Project4/BIRNPortalIssues
From CVRG Wiki
Current issues with BIRN portal implementation at JHU:
- A Dorian user cannot log into the BIRN portal
- How is authentication being handled?
- What is the current method to make a user work? Do they have to register via the BIRN registration page?
- Where is the ability to select the authentication source?
- Need for source code for everything from UCSD
- The accounts that we had to UCSD's CVS were all under Aaron's name
- Anthony needs to get accounts for himself, Tim, Steve Granite and Kyle Reynolds, to ensure that any one of us can get their source code for further understanding of their portal.
- Issues with condor/large memory allocation
- Current implemenation of submitting jobs to the condor queue does not allow the user to define resource requirements.

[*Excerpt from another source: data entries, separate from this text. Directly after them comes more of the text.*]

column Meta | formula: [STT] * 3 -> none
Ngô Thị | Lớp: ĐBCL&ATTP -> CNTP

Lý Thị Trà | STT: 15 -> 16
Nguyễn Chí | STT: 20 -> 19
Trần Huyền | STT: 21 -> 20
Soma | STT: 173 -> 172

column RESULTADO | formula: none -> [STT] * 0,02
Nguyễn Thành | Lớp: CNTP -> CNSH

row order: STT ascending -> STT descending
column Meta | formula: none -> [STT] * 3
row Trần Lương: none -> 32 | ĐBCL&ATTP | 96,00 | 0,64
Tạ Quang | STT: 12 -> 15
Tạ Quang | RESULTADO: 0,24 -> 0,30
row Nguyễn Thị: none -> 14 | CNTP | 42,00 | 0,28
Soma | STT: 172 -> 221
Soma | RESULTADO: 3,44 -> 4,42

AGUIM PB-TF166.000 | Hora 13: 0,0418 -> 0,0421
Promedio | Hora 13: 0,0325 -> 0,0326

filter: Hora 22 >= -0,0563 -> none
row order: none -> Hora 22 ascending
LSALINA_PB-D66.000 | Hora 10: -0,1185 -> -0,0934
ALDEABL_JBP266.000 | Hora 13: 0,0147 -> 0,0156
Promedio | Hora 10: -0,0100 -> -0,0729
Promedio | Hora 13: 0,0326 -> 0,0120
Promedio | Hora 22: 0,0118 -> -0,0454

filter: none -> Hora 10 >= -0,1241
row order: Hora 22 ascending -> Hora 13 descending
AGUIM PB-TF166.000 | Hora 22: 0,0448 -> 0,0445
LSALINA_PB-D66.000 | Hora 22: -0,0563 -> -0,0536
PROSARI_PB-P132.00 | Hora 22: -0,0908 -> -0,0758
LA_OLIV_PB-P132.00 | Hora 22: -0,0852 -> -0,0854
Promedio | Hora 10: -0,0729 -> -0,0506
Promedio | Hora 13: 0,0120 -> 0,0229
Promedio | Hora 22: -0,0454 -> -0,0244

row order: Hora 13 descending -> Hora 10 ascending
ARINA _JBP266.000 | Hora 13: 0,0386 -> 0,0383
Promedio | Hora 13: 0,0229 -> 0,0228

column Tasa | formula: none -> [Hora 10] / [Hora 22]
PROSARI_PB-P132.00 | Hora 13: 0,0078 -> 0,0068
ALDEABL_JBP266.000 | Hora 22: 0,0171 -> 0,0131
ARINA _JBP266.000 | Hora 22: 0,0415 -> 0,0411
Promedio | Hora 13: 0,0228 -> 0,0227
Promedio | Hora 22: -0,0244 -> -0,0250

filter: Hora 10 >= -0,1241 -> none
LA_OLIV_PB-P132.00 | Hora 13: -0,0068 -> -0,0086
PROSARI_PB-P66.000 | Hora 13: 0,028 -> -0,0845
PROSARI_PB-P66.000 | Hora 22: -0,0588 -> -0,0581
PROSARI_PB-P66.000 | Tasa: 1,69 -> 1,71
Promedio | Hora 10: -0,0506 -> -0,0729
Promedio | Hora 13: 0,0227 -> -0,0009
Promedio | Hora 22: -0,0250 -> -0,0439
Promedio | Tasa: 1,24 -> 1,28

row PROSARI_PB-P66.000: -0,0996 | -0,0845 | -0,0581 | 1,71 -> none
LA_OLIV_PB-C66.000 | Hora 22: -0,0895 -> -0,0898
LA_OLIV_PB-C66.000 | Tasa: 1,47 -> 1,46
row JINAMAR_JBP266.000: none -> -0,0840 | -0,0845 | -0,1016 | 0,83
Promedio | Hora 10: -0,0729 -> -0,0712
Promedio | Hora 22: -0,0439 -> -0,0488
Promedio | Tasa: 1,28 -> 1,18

The lddmm portal should allow the user to define required memory and temporary disk space need to run a job. The heart data sets took 8GB of memory. If we do not define the memory requirement, we exceed the memory limit of our processing machines.
- An alternative to user define requirements is to calculate the potential memory required automatically and attach this to the GWE submission.
---
'2008.10.08
Heart data processed through the portal.
2008.09.30
To : Ramil Manansala <ramil@ncmir.ucsd.edu>
Cc : Kyle Reynolds <ksr@jhu.edu>,
Larry Lui <llui@ncmir.ucsd.edu>
Attchmnt:
Subject : Re: CVRG lddmm portal still not working
----- Message Text -----
Ramil,
/usr/local/bin/url_io already has that change. This mornong I copied
your /home/ramil/lddmm/url_io to /usr/local/bin. That version didn't
work either.
Check: /home/ramil/lddmm/gwiz/spool/lddmm-40/82/gwiz.out
Note: the environment variable:
X509_USER_PROXY=x509up
is in your version of url_io. But, the original one had LDDMM_PROXY.
cd /usr/local/bin
grep X509_USER_PROXY url_io
grep LDDMM_PROXY url_io.OLD
The SERVER_DN is not using Dorian. It looks like:
SERVER_DN=/C=US/O=BIRN/OU=BIRN-CC/CN=birnsrb/Storage Resource Broker
Is this the problem?
-Anthony
2008.09.10
- Ramil and Larry are looking into the how the grid-mapfile gets created.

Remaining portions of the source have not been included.